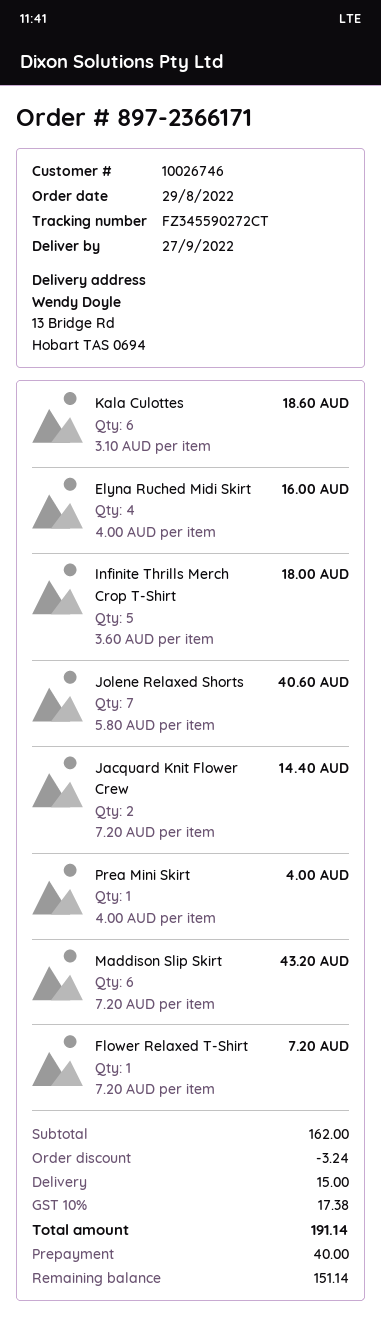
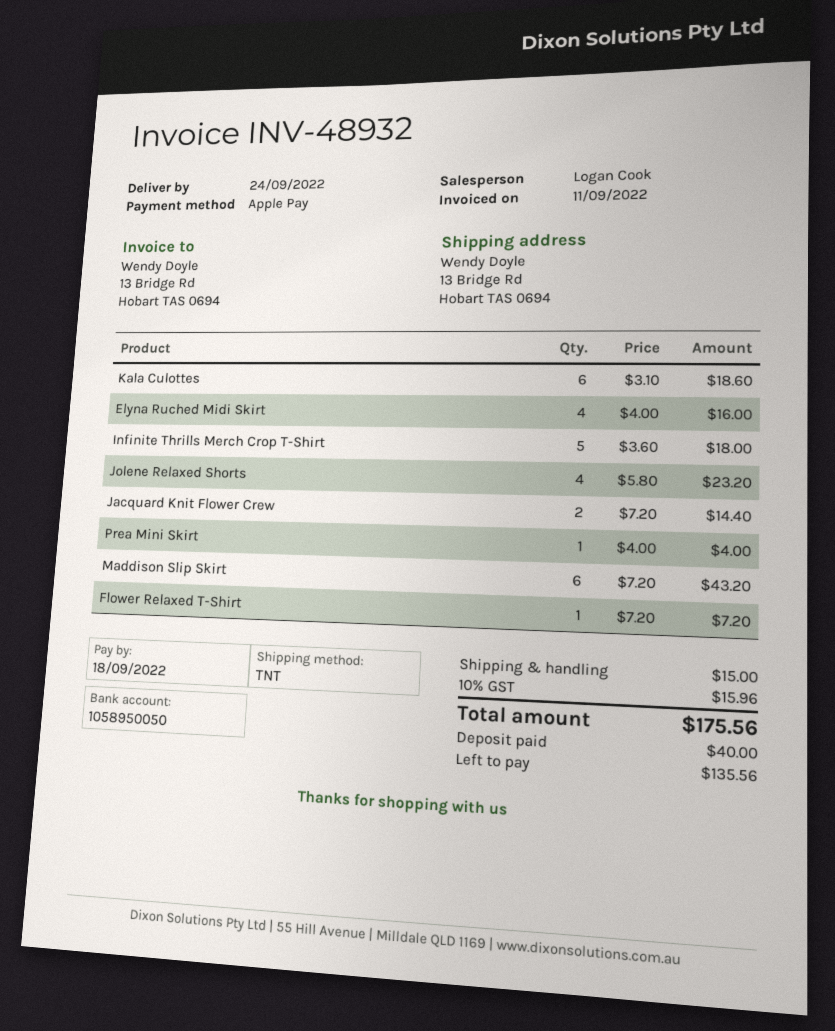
delivery date: 2022-09-27 -> 2022-09-24
Jolene Relaxed Shorts: 7 x 5.80 = 40.60 -> 4 x 5.80 = 23.20
discount: 3.24 -> none
tax: 10% = 17.38 -> 10% = 15.96
total: 191.14 -> 175.56
balance: 151.14 -> 135.56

### Task prompt
Your copy of the entries above must be exact and must not include pictures.

### Response for this exercise
delivery date: 2022-09-27 -> 2022-09-24
Jolene Relaxed Shorts: 7 x 5.80 = 40.60 -> 4 x 5.80 = 23.20
discount: 3.24 -> none
tax: 10% = 17.38 -> 10% = 15.96
total: 191.14 -> 175.56
balance: 151.14 -> 135.56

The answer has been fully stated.